Print, exactly as they appear in the listing below, the lines from the line with "- Le Morne Brabant" to the line with "si fueran propios.", with both end lines kept.

● **RECORDS FOR THE TASK**
:::
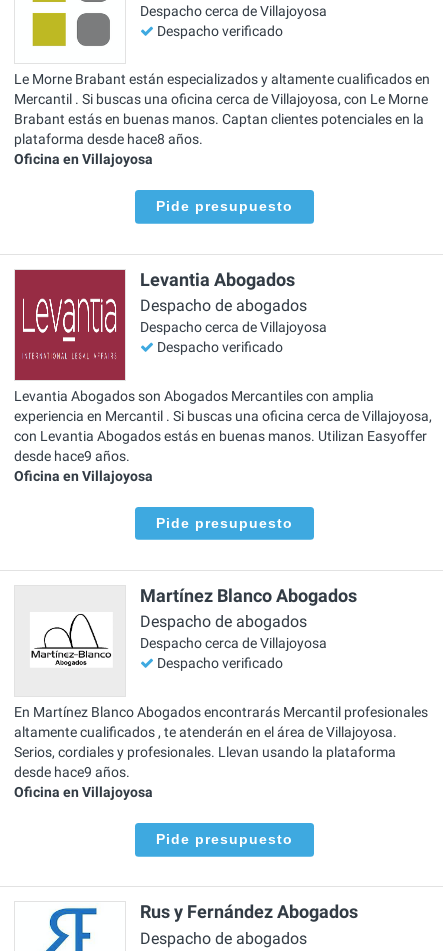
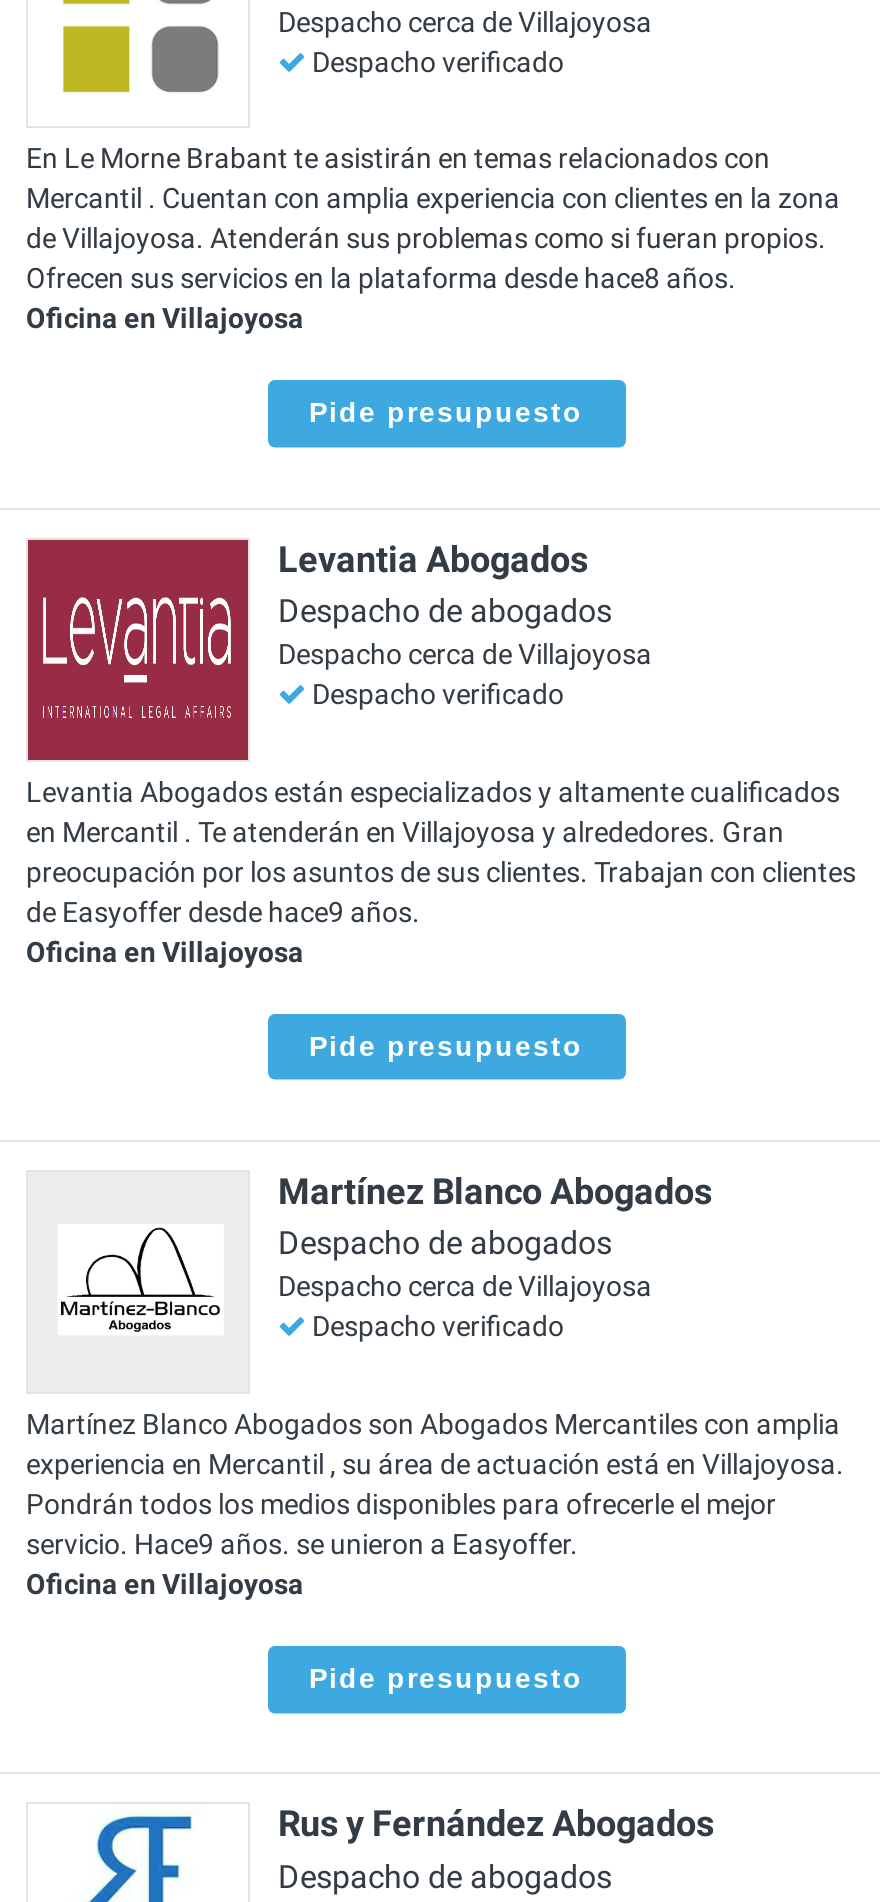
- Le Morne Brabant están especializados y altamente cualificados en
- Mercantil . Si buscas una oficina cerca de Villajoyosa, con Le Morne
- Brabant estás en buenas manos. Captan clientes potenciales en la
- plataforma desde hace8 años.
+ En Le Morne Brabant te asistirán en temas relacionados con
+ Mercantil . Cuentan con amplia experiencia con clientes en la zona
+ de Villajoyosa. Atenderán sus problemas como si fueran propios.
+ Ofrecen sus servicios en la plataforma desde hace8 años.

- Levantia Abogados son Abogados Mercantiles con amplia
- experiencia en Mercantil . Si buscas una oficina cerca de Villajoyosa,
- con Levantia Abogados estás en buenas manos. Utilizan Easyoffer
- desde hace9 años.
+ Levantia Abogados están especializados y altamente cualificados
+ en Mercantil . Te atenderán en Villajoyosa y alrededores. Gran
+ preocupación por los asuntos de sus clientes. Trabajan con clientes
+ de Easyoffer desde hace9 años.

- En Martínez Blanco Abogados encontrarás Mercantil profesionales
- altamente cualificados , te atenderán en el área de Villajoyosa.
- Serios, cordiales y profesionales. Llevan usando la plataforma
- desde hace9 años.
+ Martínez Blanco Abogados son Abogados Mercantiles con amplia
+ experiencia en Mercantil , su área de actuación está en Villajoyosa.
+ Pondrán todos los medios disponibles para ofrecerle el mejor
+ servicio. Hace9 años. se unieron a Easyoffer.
:::
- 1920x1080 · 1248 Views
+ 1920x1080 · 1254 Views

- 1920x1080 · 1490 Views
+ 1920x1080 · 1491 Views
:::
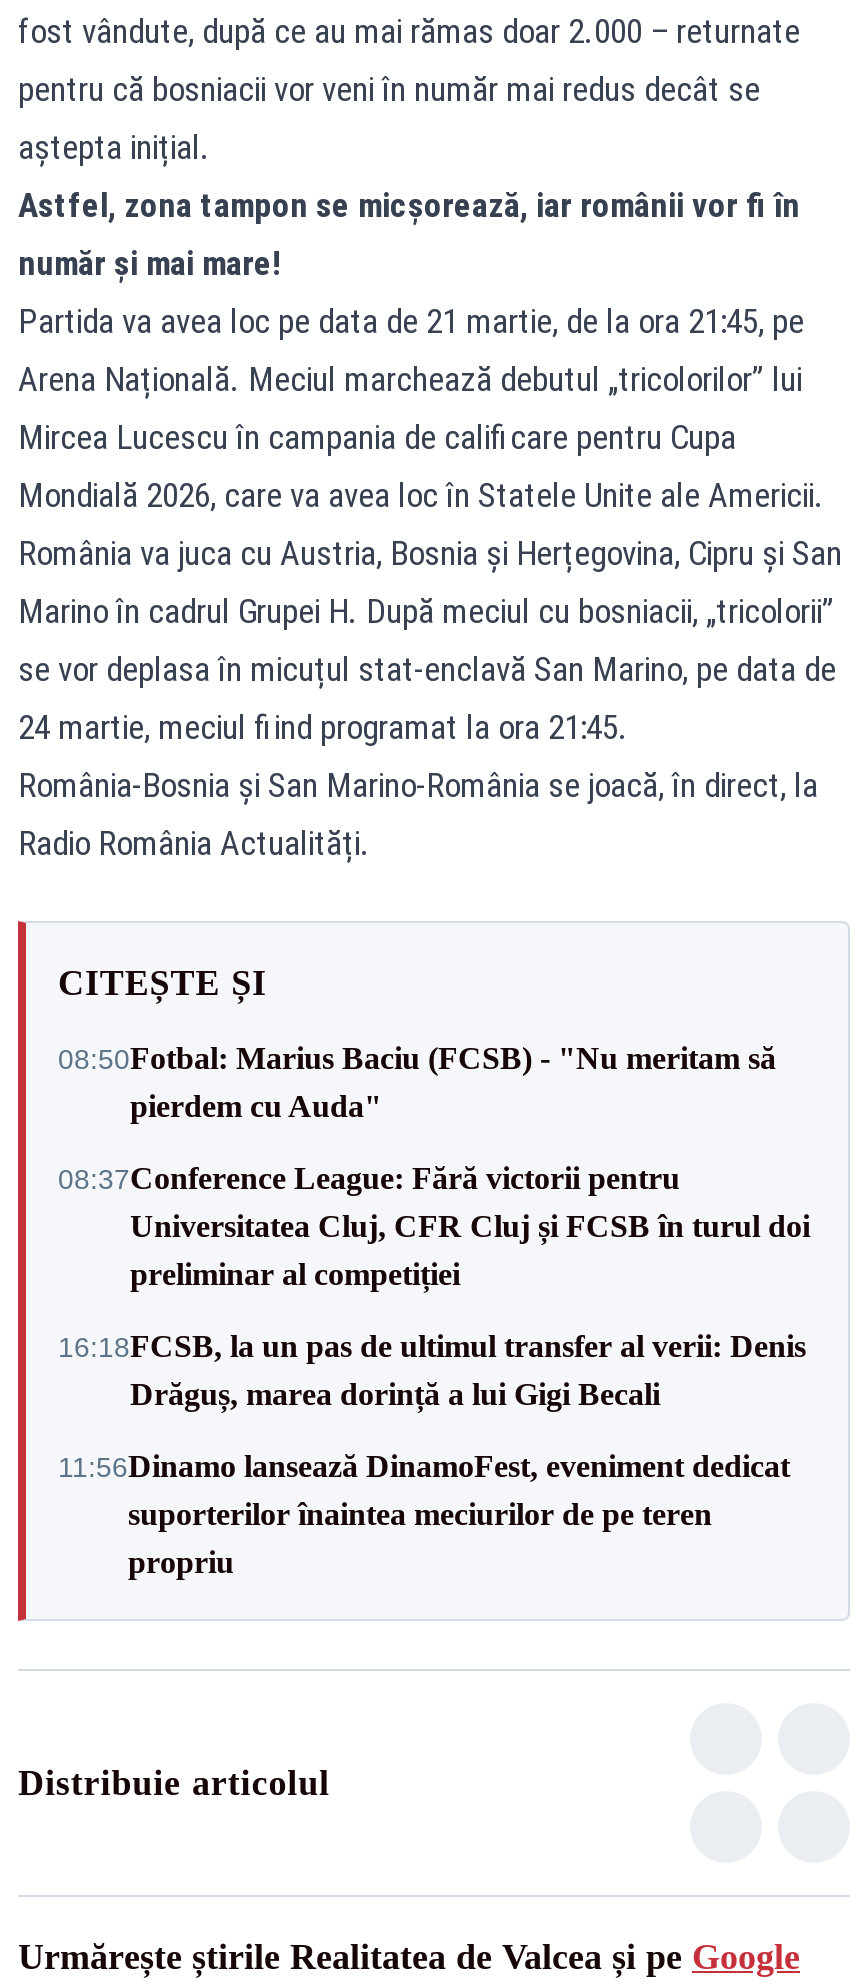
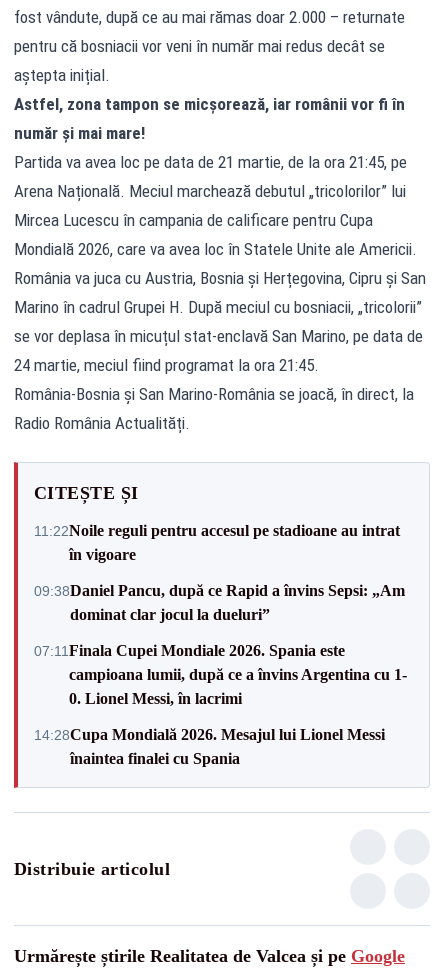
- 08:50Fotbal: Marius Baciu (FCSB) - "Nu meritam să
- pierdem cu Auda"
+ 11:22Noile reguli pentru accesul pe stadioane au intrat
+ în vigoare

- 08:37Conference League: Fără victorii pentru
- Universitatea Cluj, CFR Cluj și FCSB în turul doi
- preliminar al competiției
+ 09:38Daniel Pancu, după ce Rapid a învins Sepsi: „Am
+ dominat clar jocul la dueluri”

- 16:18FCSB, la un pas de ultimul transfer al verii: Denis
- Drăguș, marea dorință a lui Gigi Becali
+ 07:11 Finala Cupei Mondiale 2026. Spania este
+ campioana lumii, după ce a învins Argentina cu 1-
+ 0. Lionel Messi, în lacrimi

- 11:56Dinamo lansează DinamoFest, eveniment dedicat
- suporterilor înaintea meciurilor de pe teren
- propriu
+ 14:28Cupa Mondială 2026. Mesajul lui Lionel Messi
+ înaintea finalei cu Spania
:::
● **RESPONSE FOR THIS EXERCISE**
- Le Morne Brabant están especializados y altamente cualificados en
- Mercantil . Si buscas una oficina cerca de Villajoyosa, con Le Morne
- Brabant estás en buenas manos. Captan clientes potenciales en la
- plataforma desde hace8 años.
+ En Le Morne Brabant te asistirán en temas relacionados con
+ Mercantil . Cuentan con amplia experiencia con clientes en la zona
+ de Villajoyosa. Atenderán sus problemas como si fueran propios.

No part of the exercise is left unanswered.